Brett Kavanaugh a quant à lui démenti fermement ces nouvelles accusations venues, dit-il, de « la quatrième dimension ». « C’est ridicule, je ne connais pas cette personne. Cela n’est jamais arrivé », a-t-il fait savoir dans un communiqué transmis par la Maison Blanche. Le juge a opposé le même démenti formel aux accusations de Deborah Ramirez qui l’avait accusé, dans un article paru dimanche dernier, d’avoir exhibé son pénis près de son visage lors d’une soirée arrosée, cette fois à l’université de Yale.

Dans la déclaration préliminaire qu’il doit faire devant la commission judiciaire du Sénat ce jeudi, où il dément farouchement tout type d’agression sexuelle, Brett Kavanaugh reconnaît cependant avoir bu de manière exagérée à plusieurs reprises pendant sa jeunesse. Un aveu qui tranche avec les propos qu’il a tenus lors d’une interview accordée à Fox News en début de semaine, où il se présentait avant tout comme un jeune homme préoccupé par ses études, le sport, et la fréquentation de son église. Lors de cet entretien accordé à la chaîne de télévision préférée de Donald Trump, le juge avait même cru bon de préciser qu’il était vierge au lycée « et pendant de longues années qui ont suivi ».

« Je croyais qu’il allait me violer »

Les démocrates ont demandé le report de l’audition prévue ce jeudi à la suite des révélations de Julie Swetnick, mais elle a été maintenue. Brett Kavanaugh ne sera confronté qu’à l’une de ses trois accusatrices devant la commission judiciaire du Sénat : Christine Blasey Ford, professeur de psychologie à l’université. Le déroulé de l’audition a été fixé au terme de longues négociations : comme dans un procès, c’est l’accusation qui parlera en premier, avec le témoignage de l’universitaire qui disposera du temps qu’elle souhaite pour raconter cette soirée alcoolisée de 1982, où elle assure avoir subi une tentative de viol de la part de Brett Kavanaugh, alors âgé de 17 ans. « Je croyais qu’il allait me violer », entend déclarer Christine Blasey Ford, selon la presse américaine qui a obtenu le texte de son intervention. « Je ne suis pas ici aujourd'hui parce que je le veux. Je suis terrifiée », compte préciser l’universitaire. « Je suis ici parce que j'estime qu'il est de mon devoir civique de vous dire ce qui m'est arrivé lorsque Brett Kavanaugh et moi étions au lycée ».

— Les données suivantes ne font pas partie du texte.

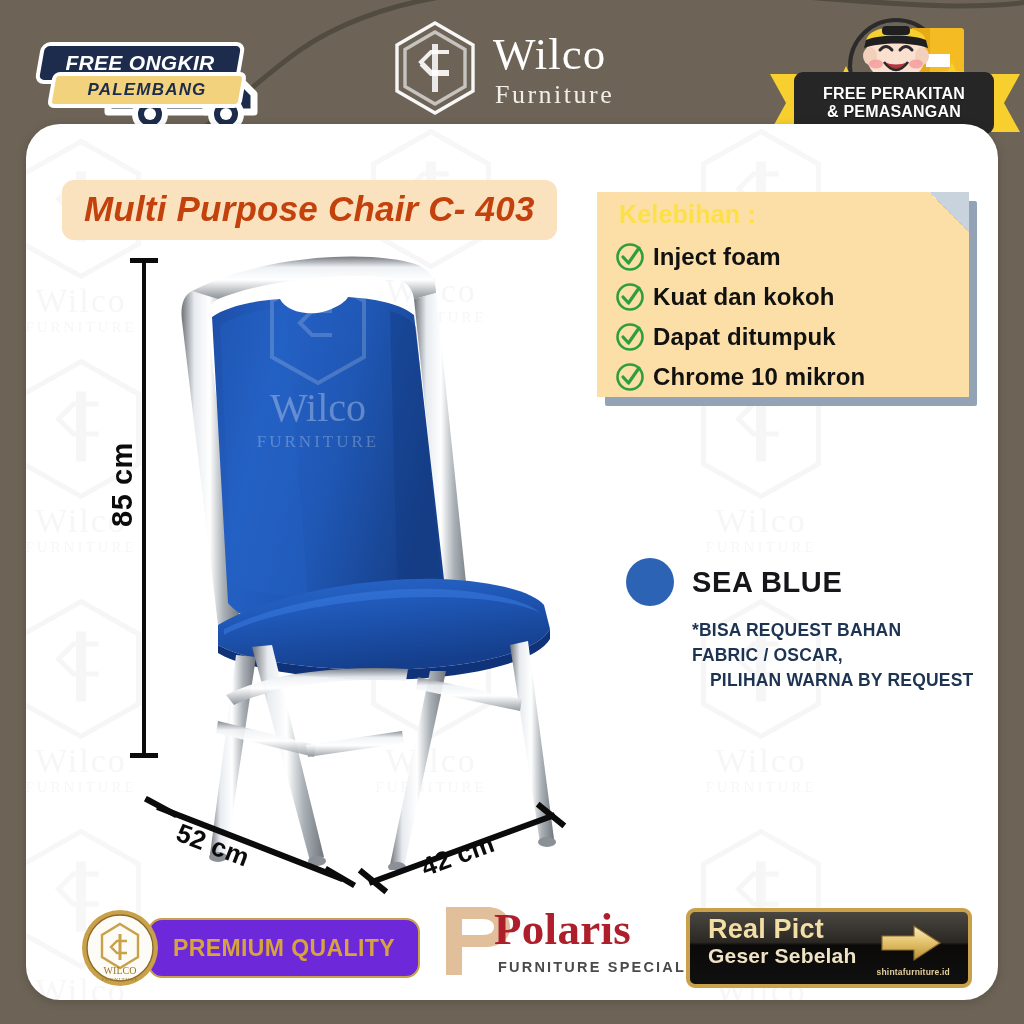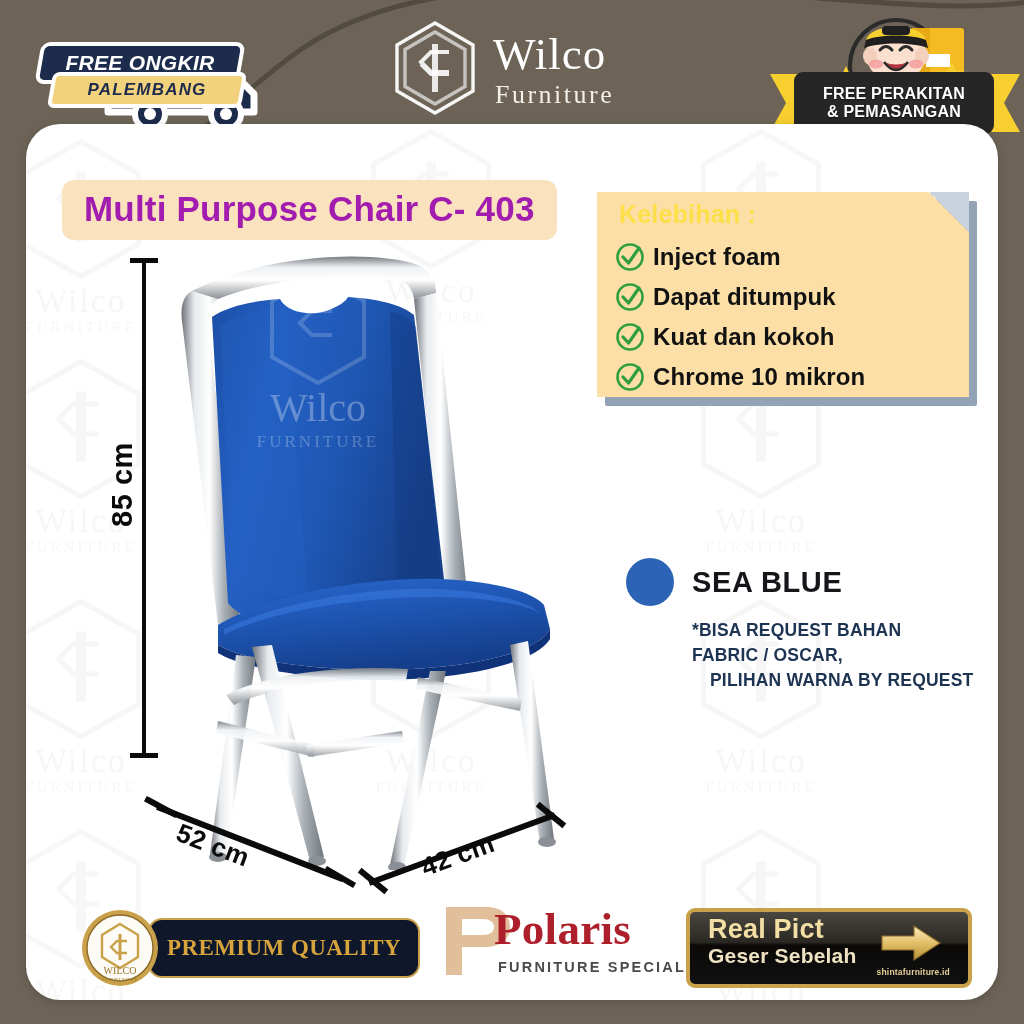--- a/index.html
+++ b/index.html
@@ -66,21 +66,21 @@
     letter-spacing:.2px;white-space:nowrap;text-shadow:0 1px 1px rgba(0,0,0,.5);
   }
 
   
   .title{
     position:absolute;left:62px;top:180px;
     background:#f9e2bd;border-radius:12px;
     padding:9px 22px 11px 22px;
   }
   .title span{
-    font-size:35px;font-weight:bold;color:#a21caf;
+    font-size:35px;font-weight:bold;font-style:italic;color:#c2410c;
     white-space:nowrap;letter-spacing:.2px;
   }
 
   
   .note{position:absolute;left:597px;top:192px;width:372px;height:205px;}
   .note .shadow{
     position:absolute;left:8px;top:9px;width:100%;height:100%;
     background:#93a3b5;border-radius:2px;
   }
   .note .paper{
@@ -134,22 +134,22 @@
   .dimdiag{position:absolute;}
   .dimdiag .lab{
     position:absolute;font-size:26px;font-weight:bold;color:#0b0b0b;white-space:nowrap;
     letter-spacing:.4px;
   }
 
   
   .premium{position:absolute;left:70px;top:908px;width:350px;height:78px;}
   .premium .pill{
     position:absolute;left:78px;top:10px;width:268px;height:56px;
-    background:#0f172a;border:2.5px solid #c9a14a;border-radius:14px;
-    display:flex;align-items:center;justify-content:center;font-family:Liberation Serif, serif;
+    background:#6d28d9;border:2.5px solid #c9a14a;border-radius:14px;
+    display:flex;align-items:center;justify-content:center;
   }
   .premium .pill span{
     color:#d7a33c;font-size:23px;font-weight:bold;letter-spacing:.4px;white-space:nowrap;
   }
   .premium .seal{position:absolute;left:10px;top:0;width:80px;height:80px;}
 
   .polaris{position:absolute;left:432px;top:903px;width:236px;height:82px;}
   .polaris .pmark{position:absolute;left:0px;top:-2px;width:86px;height:78px;opacity:.85;}
   .polaris .pname{
     position:absolute;left:62px;top:4px;
@@ -412,28 +412,28 @@
           <circle cx="15" cy="15" r="12.5" fill="none" stroke="#2e9e3f" stroke-width="2.6"></circle>
           <path d="M 8 15 L 13.5 21 L 24 6" fill="none" stroke="#2e9e3f" stroke-width="3.2" stroke-linecap="round" stroke-linejoin="round"></path>
         </svg>
         <span class="txt">Inject foam</span>
       </li>
       <li>
         <svg class="chk" viewBox="0 0 30 30">
           <circle cx="15" cy="15" r="12.5" fill="none" stroke="#2e9e3f" stroke-width="2.6"></circle>
           <path d="M 8 15 L 13.5 21 L 24 6" fill="none" stroke="#2e9e3f" stroke-width="3.2" stroke-linecap="round" stroke-linejoin="round"></path>
         </svg>
-        <span class="txt">Dapat ditumpuk</span>
+        <span class="txt">Kuat dan kokoh</span>
       </li>
       <li>
         <svg class="chk" viewBox="0 0 30 30">
           <circle cx="15" cy="15" r="12.5" fill="none" stroke="#2e9e3f" stroke-width="2.6"></circle>
           <path d="M 8 15 L 13.5 21 L 24 6" fill="none" stroke="#2e9e3f" stroke-width="3.2" stroke-linecap="round" stroke-linejoin="round"></path>
         </svg>
-        <span class="txt">Kuat dan kokoh</span>
+        <span class="txt">Dapat ditumpuk</span>
       </li>
       <li>
         <svg class="chk" viewBox="0 0 30 30">
           <circle cx="15" cy="15" r="12.5" fill="none" stroke="#2e9e3f" stroke-width="2.6"></circle>
           <path d="M 8 15 L 13.5 21 L 24 6" fill="none" stroke="#2e9e3f" stroke-width="3.2" stroke-linecap="round" stroke-linejoin="round"></path>
         </svg>
         <span class="txt">Chrome 10 mikron</span>
       </li>
     </ul>
   </div>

Une audience suivie par Donald Trump

Tous les républicains qui siègent à la commission sont des hommes et les sénateurs, qui craignaient d’être accusés de sexisme, ont choisi de nommer une femme extérieure au congrès pour mener les débats : Rachel Mitchell est procureur dans l’Arizona et spécialiste des agressions sexuelles. Elle interrogera tour à tour Christine Blasey Ford et Brett Kavanaugh. Les sénateurs des deux partis disposeront chacun de cinq minutes pour poser à leur tour des questions aux deux protagonistes. Lors d’une conférence de presse donnée en marge de l’Assemblée générale de l’ONU à New York, le président américain a indiqué qu’il regarderait l’audition, qui sera diffusée en direct à la télévision. Donald Trump a réitéré son plein soutien à Brett Kavanaugh, mais a déclaré qu’il « n’excluait pas de changer d’avis » si le témoignage de Christine Blasey Ford lui paraissait convaincant. Le président de la commission judiciaire du Sénat entend néanmoins aller vite dans le processus de confirmation de la nomination du juge : il a annoncé qu’un vote pourrait se tenir dès vendredi.